WHAT YOU WILL DO:
Find each line of the material below in which the word "none" occurs, and return it.

THE RECORDS:
=======
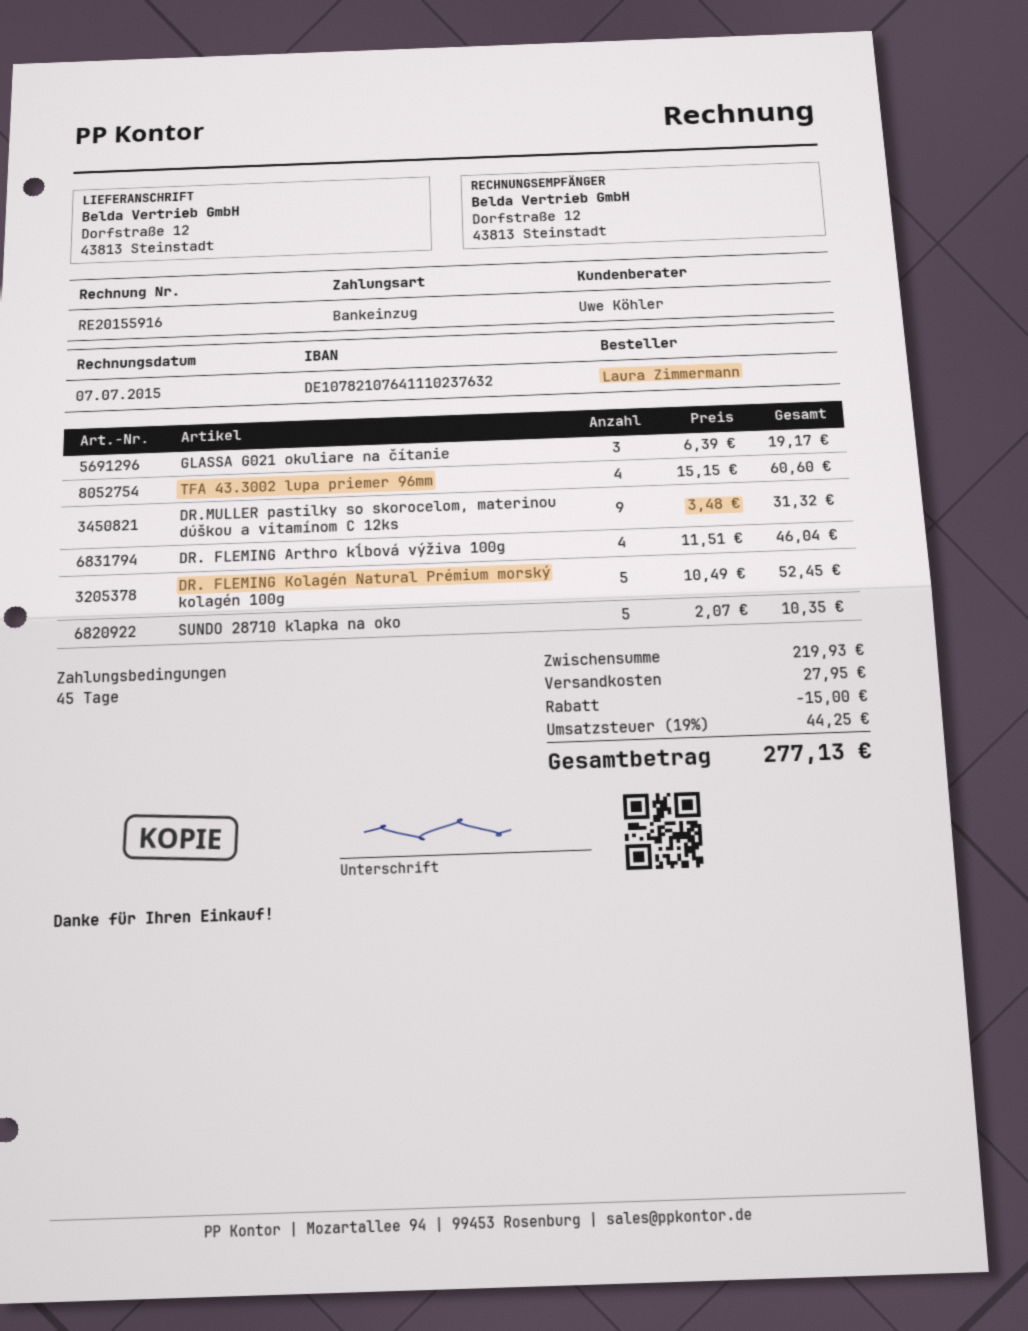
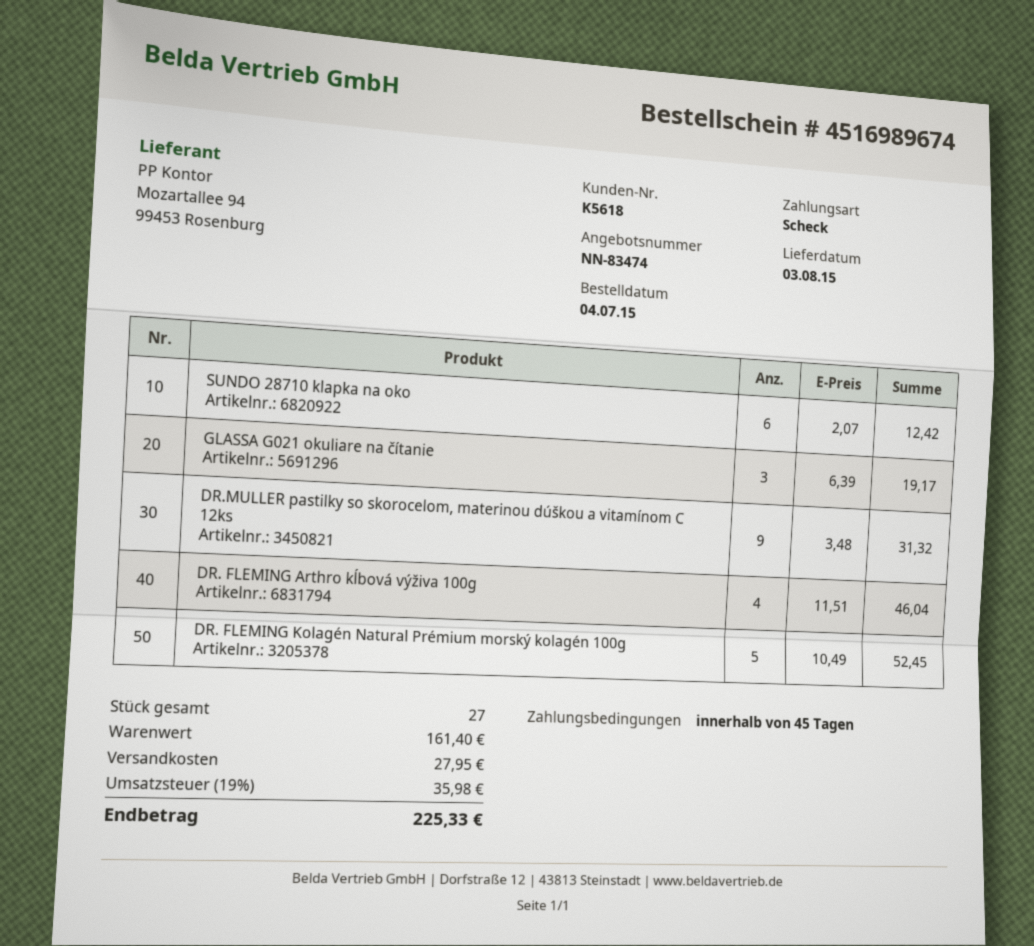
payment method: direct debit -> cheque
TFA 43.3002 lupa priemer 96mm: 4 x 15.15 = 60.60 -> none
SUNDO 28710 klapka na oko: 5 x 2.07 = 10.35 -> 6 x 2.07 = 12.42
subtotal: 219.93 -> 161.40
discount: 15.00 -> none
tax: 19% = 44.25 -> 19% = 35.98
total: 277.13 -> 225.33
=======
TASK OUTPUT:
TFA 43.3002 lupa priemer 96mm: 4 x 15.15 = 60.60 -> none
discount: 15.00 -> none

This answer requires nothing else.